For many years, I don’t think I realised how long I have been in love with glass.  At school, I used to collect glass objects from miniature coloured bottles to giant essential oil containers! As I grew up, got my first home, I cleared out and got rid of many things… as you do, then wish you hadn’t!  Always eager to try new evening classes, I signed up and did a year of stained glass.  I loved it, but I didn’t carry it on owing to lack of space, and not wanting glass around the house when I had a baby in tow.   



I had my first encounter with kiln glass when re-did my AS level Art in 2005 – which I chose to do because I’d needed to do something creative again.  However, I had been struggling for years to produce the kind of artwork I wanted to – although my drawing is okay, I couldn’t paint what I saw in my head.  I began experimenting with different forms of printing including linocut.  I was intrigued by the texture of the printing block, so I cast a copy in plaster, and slumped glass into it. 

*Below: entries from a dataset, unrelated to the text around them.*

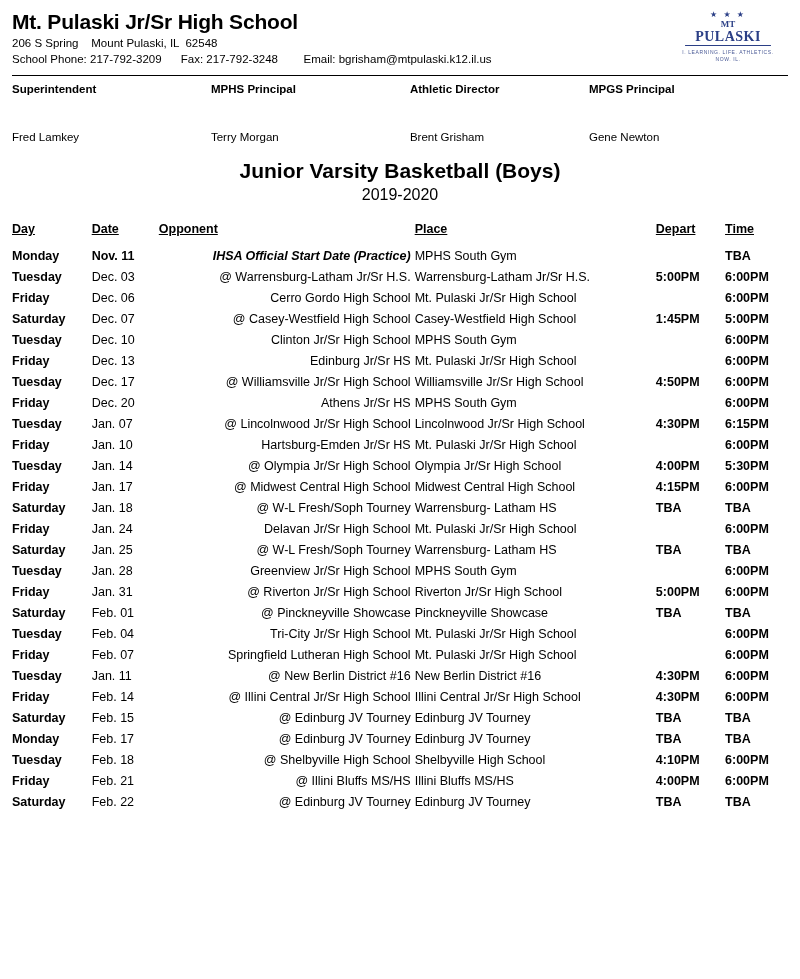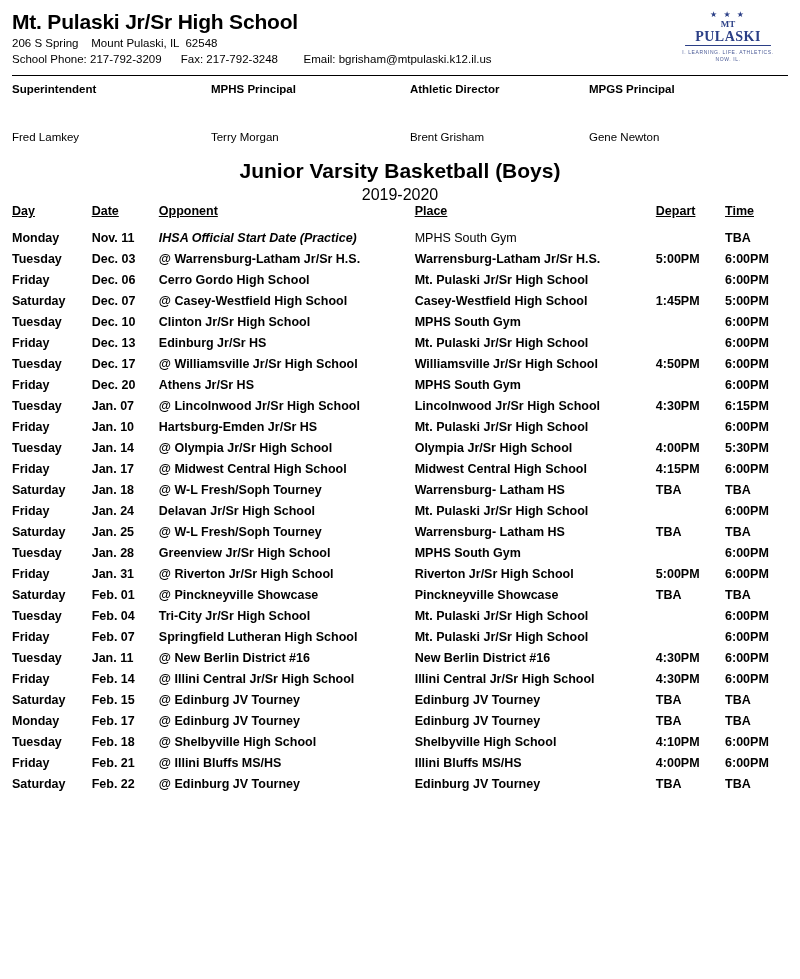"Day" table.sched { margin-top: none -> 18px }
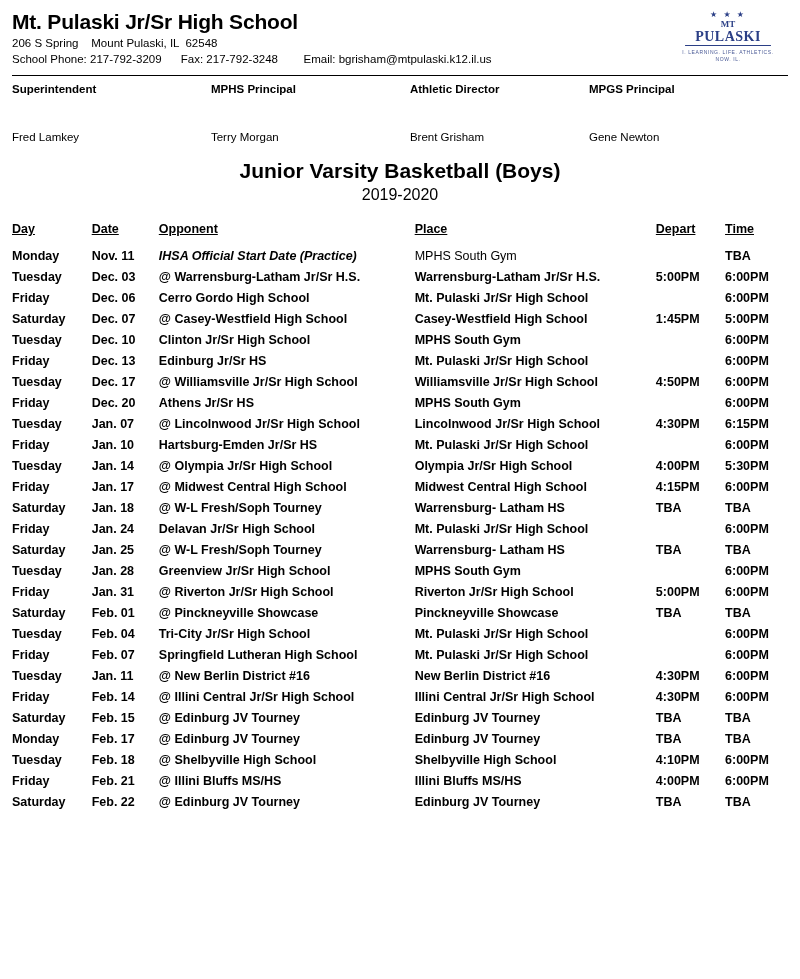"IHSA Official Start Date (Practice)" td.c-opp { text-align: none -> right }
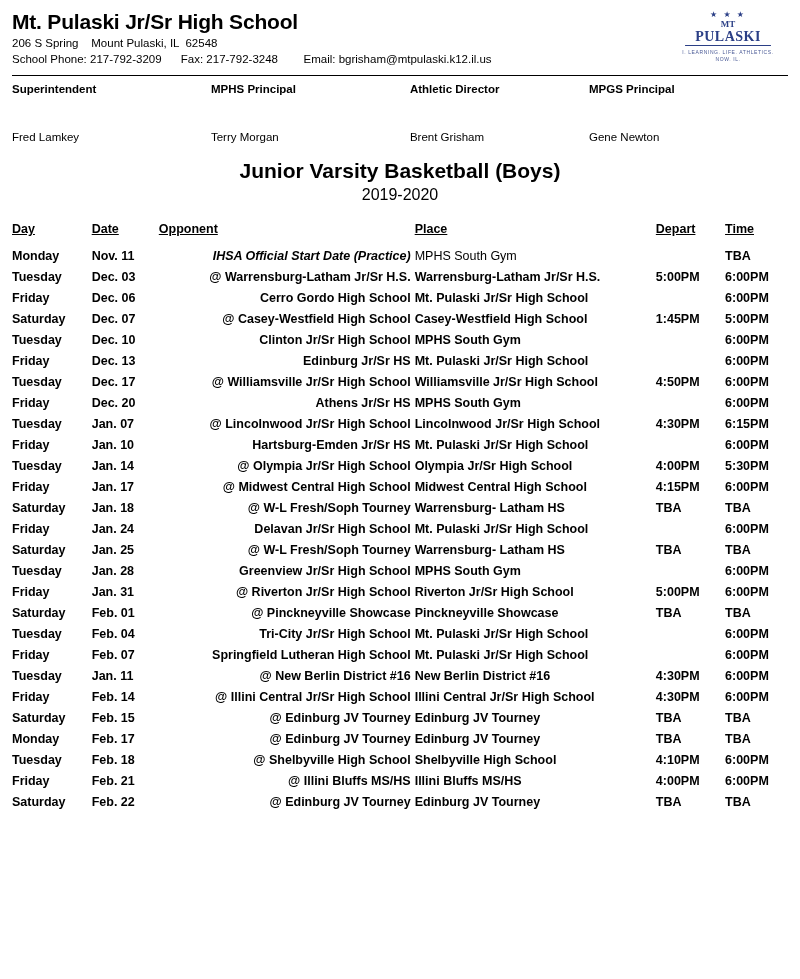"Dec. 03" td.c-date { font-weight: bold -> normal }
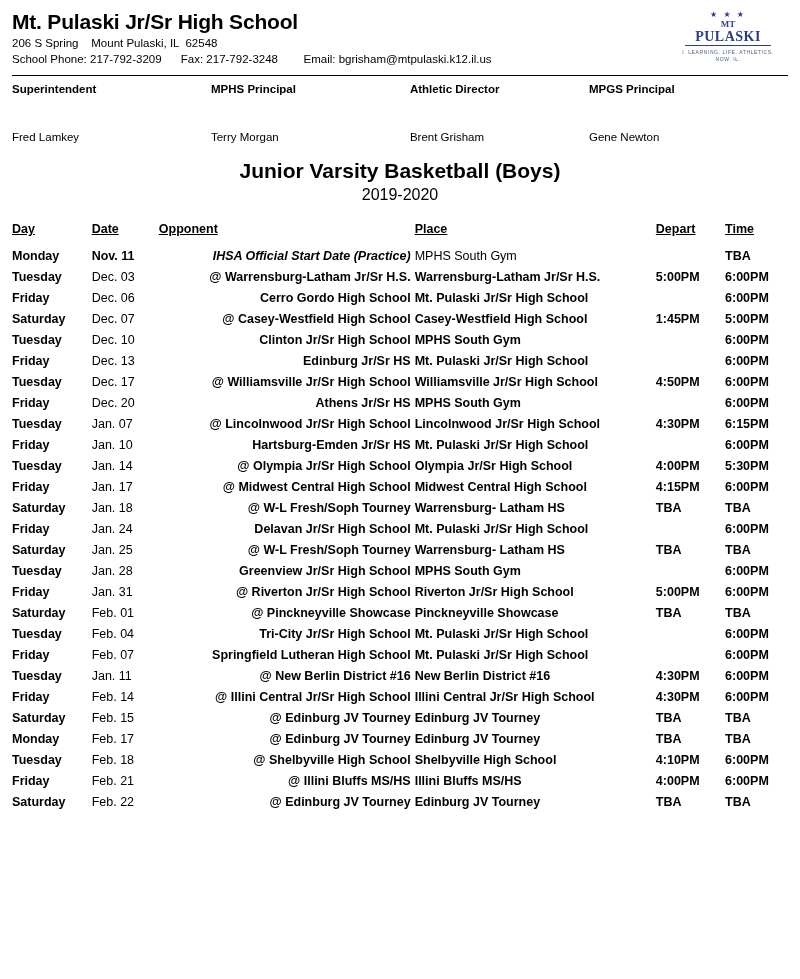"@ Warrensburg-Latham Jr/Sr H.S." td.c-opp, td.c-place { font-weight: bold -> normal }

This is probably one of the pieces I am most proud of, as it marked such a turning point in my life.  Finally, I had been able to create something that had no definite form, could be viewed purely has pattern, and yet still represented recognisable shapes such as trees, rivers, veins.  The work also meant a lot to me in other ways.  Like many art students, we’d been given ‘Journey’ as a project theme.  We started with a physical journey around the town where the college is – which was the town my Dad was born and raised in.  The project started on my son’s birthday, who’d been born with a heart defect.  The walk was on the fourth anniversary of my father’s death (also heart related).  It turns out the college building was my dad’s first school!  It was a very difficult time emotionally, but somehow the whole project came together and all these things linked in and I was able to produce something that I loved and that other people thought was beautiful.

The following year, I went on to do my Art & Design Foundation Diploma (My A level teacher had just started up a new NOCN evening class - introduction to glass fusing, and I couldn’t wait to try glass again.  She was very much of the “try it and see what happens” type though, and whilst teaching me a few basics, she encouraged me to find information and develop ideas for myself.  However, I found this really is the best way to learn, as it helps you to get to know your kiln, the glass you work with and so on.  I experiment a lot, and if something doesn’t work, I will usually try, try again.  I also researched liked a woman possessed, both in books and on the internet.  There is an amazing amount of information out there, if you look for it, from Bullseye Glass tip-sheets, to websites and forums.  In fact, that is how I came across Frit Happens!



As some of you will know, I went on to university and finished last summer – although I worked mainly with ceramics whilst there, I look for techniques that can be translated across both materials.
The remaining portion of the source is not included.